What is the point of buying a convertible car if you drive with the top up all the time?!!!

Drove 500 miles IN THE SUNSHINE this weekend - from Surrey to Manchy, round the Peaks then back. Must have seen 20/30 convertibles from MX5's, MGF's & MR2's to Porsches, SLK's and TTR's. ONLY ONE of them had the roof down (a Merc)!! FFS!

Please tell me I was not the only roadster owner on the forum with the top down this weekend... :-/

L


----------



## saint (Dec 6, 2002)

Not a TTR owner - but if I was - I would have had roof down - great sunny days this weekend - yes even in Scotland - though it was a bit chilly. But then whats warm clothing and heated seats for?


----------



## jonah (Aug 17, 2002)

i'll put money on it that John had his down  ;D


----------



## Wak (May 6, 2002)

ahhhhhh....but not many have heated bum roasters and an efficient turbo cooking the oxygen for your vents.!  ;D


----------



## vlastan (May 6, 2002)

ahhhh...and not all are tough ladies like T7!! ;D


----------



## Love_iTT (Aug 18, 2002)

Yep, mine was down today and yesterday. I love driving home from work when its a cold, clear evening, hood down, CD on, heater full blast and seats on No 3. By the time I get home I feel like a chicken whos been cooked at gas mark 7. ;D

Graham


----------



## TTotal (Aug 12, 2002)

10005 miles and more than 6645 (kept a log sadly) with my baby opened up !All since October 3rd

Use that Car !  (Roof down - its Natural !)


----------



## kctt (Nov 10, 2002)

;D had to be T7

I drive a coupe but even I find myself going "wimp" after meeting yourself and another passionate roadstar drive


----------



## W7 PMC (May 6, 2002)

You'd have your roof up here. 4ft of snow and temps around -15c.

Even the TT's heated seats could not cope with that. Anyone with there roof down would look like a fucking ice cream cone and some would look like a 99.
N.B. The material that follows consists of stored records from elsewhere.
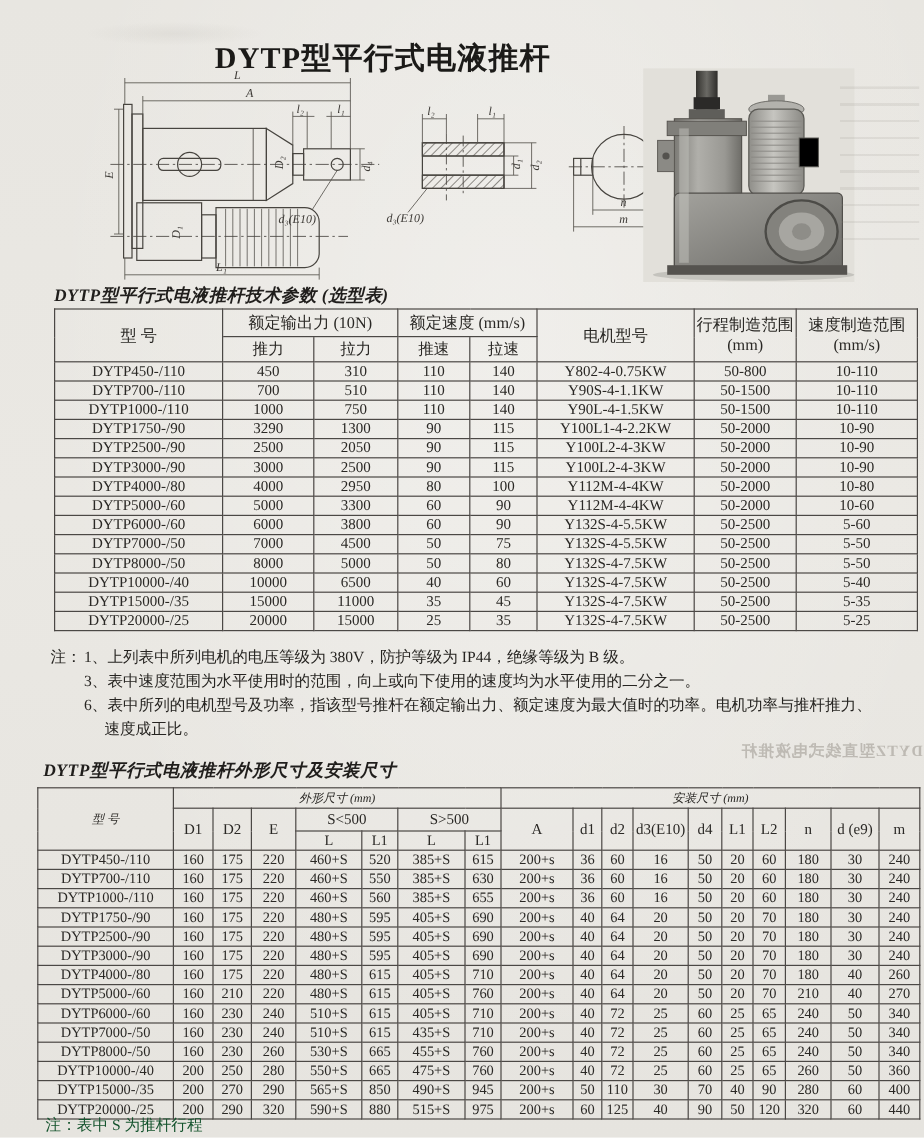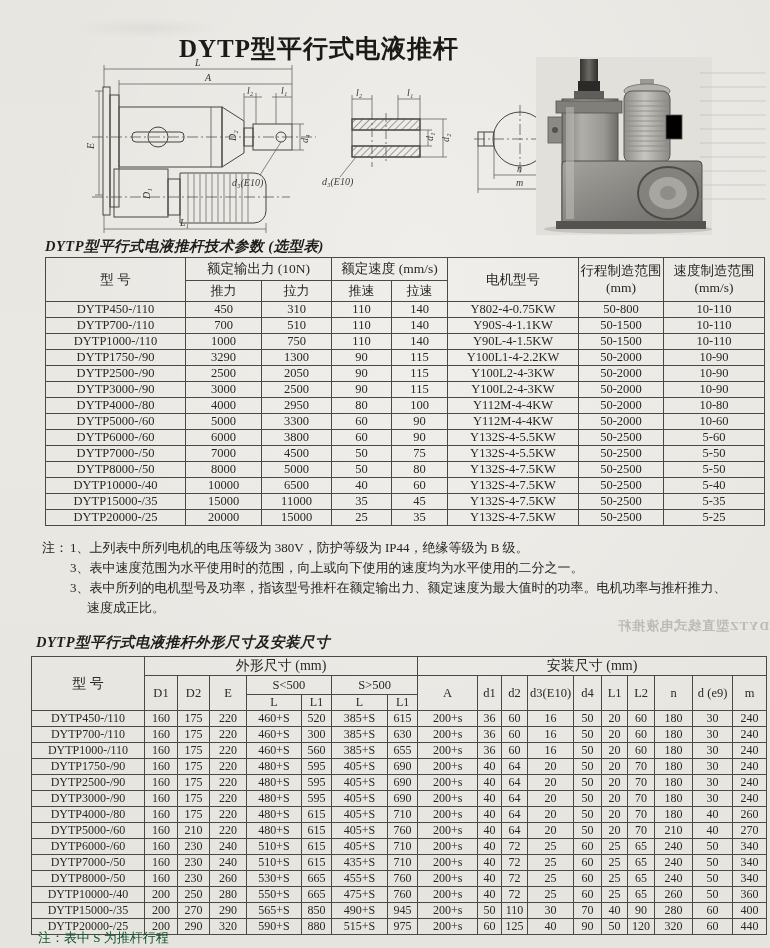--- a/index.html
+++ b/index.html
@@ -442,7 +442,7 @@
     <div class="notes-items">
         <div class="note-line">1、上列表中所列电机的电压等级为 380V，防护等级为 IP44，绝缘等级为 B 级。</div>
         <div class="note-line">3、表中速度范围为水平使用时的范围，向上或向下使用的速度均为水平使用的二分之一。</div>
-        <div class="note-line">3、表中所列的电机型号及功率，指该型号推杆在额定输出力、额定速度为最大值时的功率。电机功率与推杆推力、速度成正比。</div>
+        <div class="note-line">6、表中所列的电机型号及功率，指该型号推杆在额定输出力、额定速度为最大值时的功率。电机功率与推杆推力、速度成正比。</div>
       </div>
   </div>
 

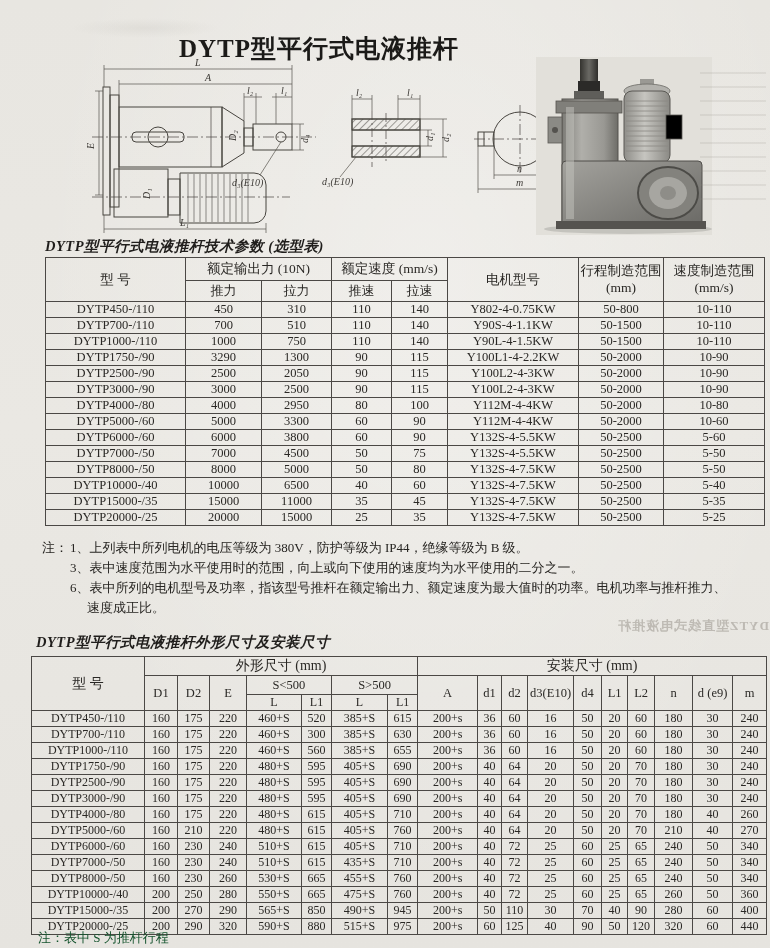--- a/index.html
+++ b/index.html
@@ -31,7 +31,7 @@
   .t1 thead tr.r2 th{height:20px;font-size:13px;}
   .t1 tbody td{height:15px;}
   .t2{left:31px;top:656px;width:735px;font-size:12px;}
-  .t2 thead tr.r1 th{height:16px;font-size:14px;}
+  .t2 thead tr.r1 th{height:16px;font-size:10px;font-style:italic;}
   .t2 thead tr.r2 th{height:18px;font-size:12.5px;}
   .t2 thead tr.r3 th{height:14px;font-size:12px;}
   .t2 tbody td{height:14px;}

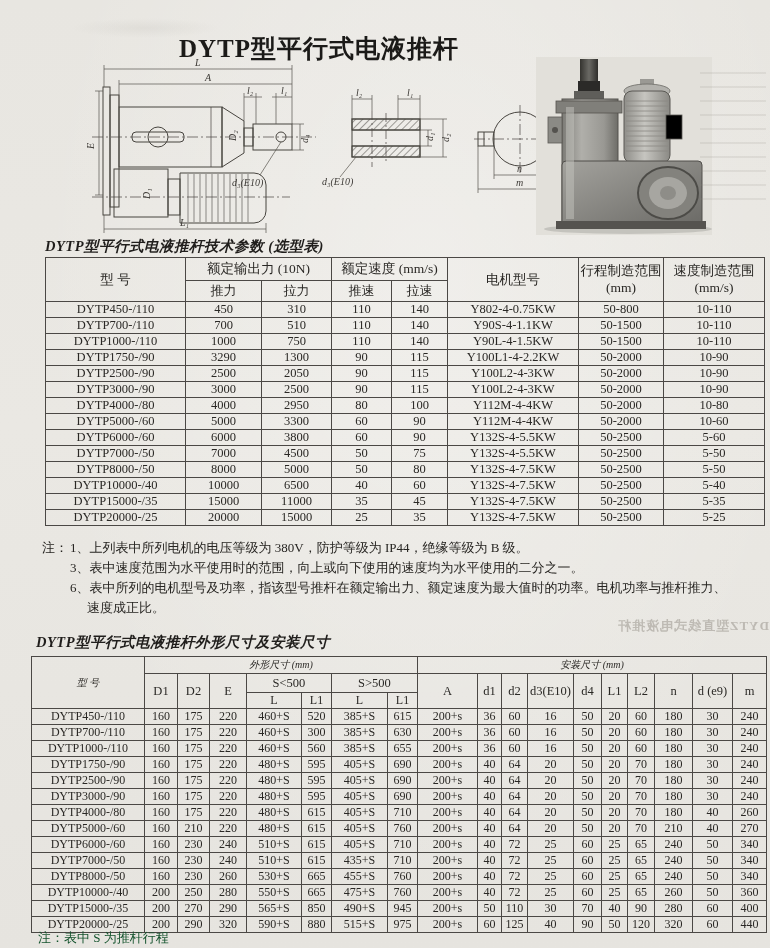--- a/index.html
+++ b/index.html
@@ -525,7 +525,7 @@
           <td>175</td>
           <td>220</td>
           <td>460+S</td>
-          <td>300</td>
+          <td>550</td>
           <td>385+S</td>
           <td>630</td>
           <td>200+s</td>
Managed to blag a BMW M3 SMG for a few days & i can't fucking drive it aaaargh. If mine was TTR, then i would drive topless most of the time ;D


----------



## TTotal (Aug 12, 2002)

Yeh...go orn T7 , topless for the lads ! :


----------



## pgtt (May 7, 2002)

sorry T7 had the roof up all weekend , to cold IMO [smiley=santa.gif]


----------



## Guest (Feb 17, 2003)

Oh PGtt I thought you drove with it down all the time as you love the bitter cold wet n windy english weather ;D and just love showing your face off with that 'look at me' expression  hehehehe


----------



## giles (May 6, 2002)

I put the top down on my A4 Cab whenever possible (like today) - but there are times I don't for good reason.
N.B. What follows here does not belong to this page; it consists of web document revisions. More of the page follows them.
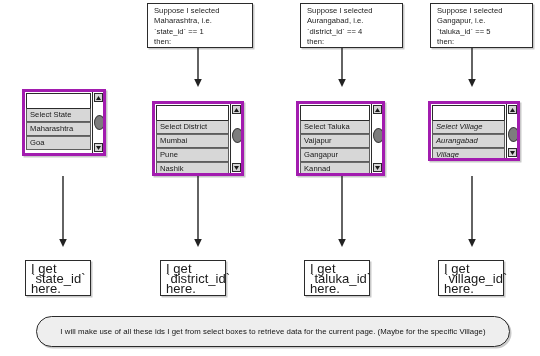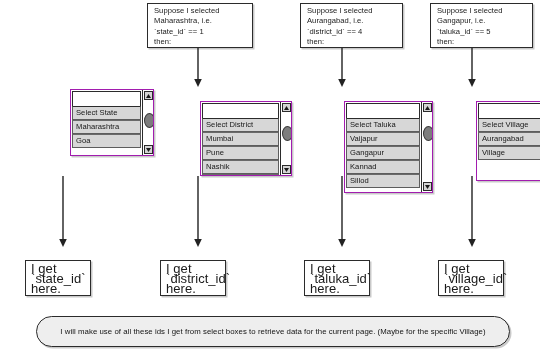--- a/index.html
+++ b/index.html
@@ -43,12 +43,11 @@
     position: absolute;
     box-sizing: border-box;
     background: #ffffff;
-    border: 1px solid #a21caf;
+    border: 3px solid #a21caf;
     box-shadow: 1.5px 1.5px 0 0 #c9c9c9;
     display: flex;
     flex-direction: row;
     overflow: hidden;
-    margin-left: 48px;
   }
   .select-list {
     flex: 1 1 auto;

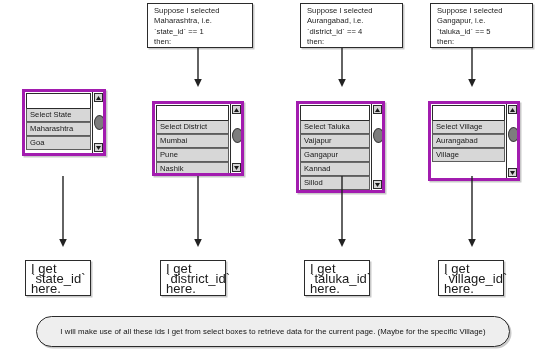--- a/index.html
+++ b/index.html
@@ -244,7 +244,7 @@
     </div>
   </div>
 
-  <div class="select-box" style="left:296px; top:101px; width:89px; height:92px;">
+  <div class="select-box" style="left:296px; top:101px; width:89px; height:75px;">
     <div class="select-list">
       <div class="opt-blank"></div>
       <div class="opt">Select Taluka</div>

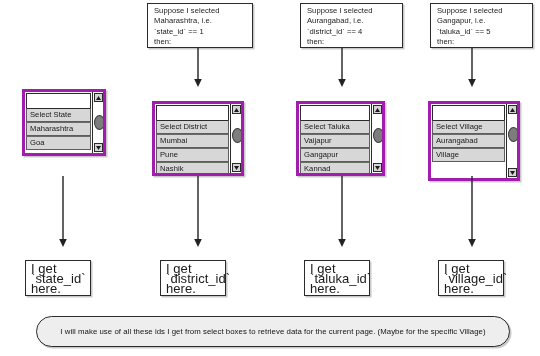--- a/index.html
+++ b/index.html
@@ -268,7 +268,7 @@
     </div>
   </div>
 
-  <div class="select-box" style="left:428px; top:101px; width:92px; height:80px;">
+  <div class="select-box" style="left:428px; top:101px; width:92px; height:60px;font-style:italic;">
     <div class="select-list">
       <div class="opt-blank"></div>
       <div class="opt">Select Village</div>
a) Boot is full and so cannot lower roof.
b) my daughter is in the back and it is too cold
c) Driving 5 minutes to the shops and can't be bothered to lower, raise, lower and raise the roof.
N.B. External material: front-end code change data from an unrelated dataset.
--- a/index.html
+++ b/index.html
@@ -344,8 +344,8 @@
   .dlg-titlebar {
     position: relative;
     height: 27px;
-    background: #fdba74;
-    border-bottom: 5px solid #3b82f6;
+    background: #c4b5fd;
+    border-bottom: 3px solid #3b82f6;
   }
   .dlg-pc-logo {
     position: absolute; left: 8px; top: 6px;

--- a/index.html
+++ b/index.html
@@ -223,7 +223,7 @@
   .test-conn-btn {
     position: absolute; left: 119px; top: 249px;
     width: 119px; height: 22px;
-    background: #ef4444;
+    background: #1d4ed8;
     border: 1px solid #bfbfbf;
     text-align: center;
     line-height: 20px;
So there must be some convertibles we drive past with a good reason although I would agree that there are too many people not getting the max out of their cars.


----------



## scoTTy (May 6, 2002)

> 10005 miles and more than 6645 with my baby opened up


3360 miles with the roof up?

WIMP!

;D


----------



## t7 (Nov 2, 2002)

Giles - a) and b) not really an issue in a TTR!! ;D

c) - how long does it take to drop the A4 roof then?? TTR is verrrry quick (sub 10 sec iirc) so not an issue for even short journeys...

L


----------



## giles (May 6, 2002)

a) b) - I thought the thread was about convertible drivers in general. 

c) A4 roof is about 30 seconds (must be because it is such a superior roof) ;D ;D ;D ;D ;D ;D


----------



## Carlos (May 6, 2002)

Still getting rid though aren't you!


----------



## giles (May 6, 2002)

> Still getting rid though aren't you! Â


Afraid not, I am keeping the Cabriolet now. ;D


----------



## JAC (May 7, 2002)

T7 - no you were not alone - we drove, roof down, to Windsor from M.K. Took the long back road way just to enjoy the weather and views! ;D

Actually saw a good number of cabs with the roof down - a very cute girlie in a Z3 who glanced over and smiled. Luckily, the missus missed that! 

Left work early, yesterday, to enjoy the sun and alas out of 7 roadsters (MX5s, TTRs, MR2s, Z3s) only one Mr2 owner was 'using' their motor! :-/

The day I see a SAAB 93 cab with the roof down on any day other than the one 30degree summer day we get will be a very special day indeed!


----------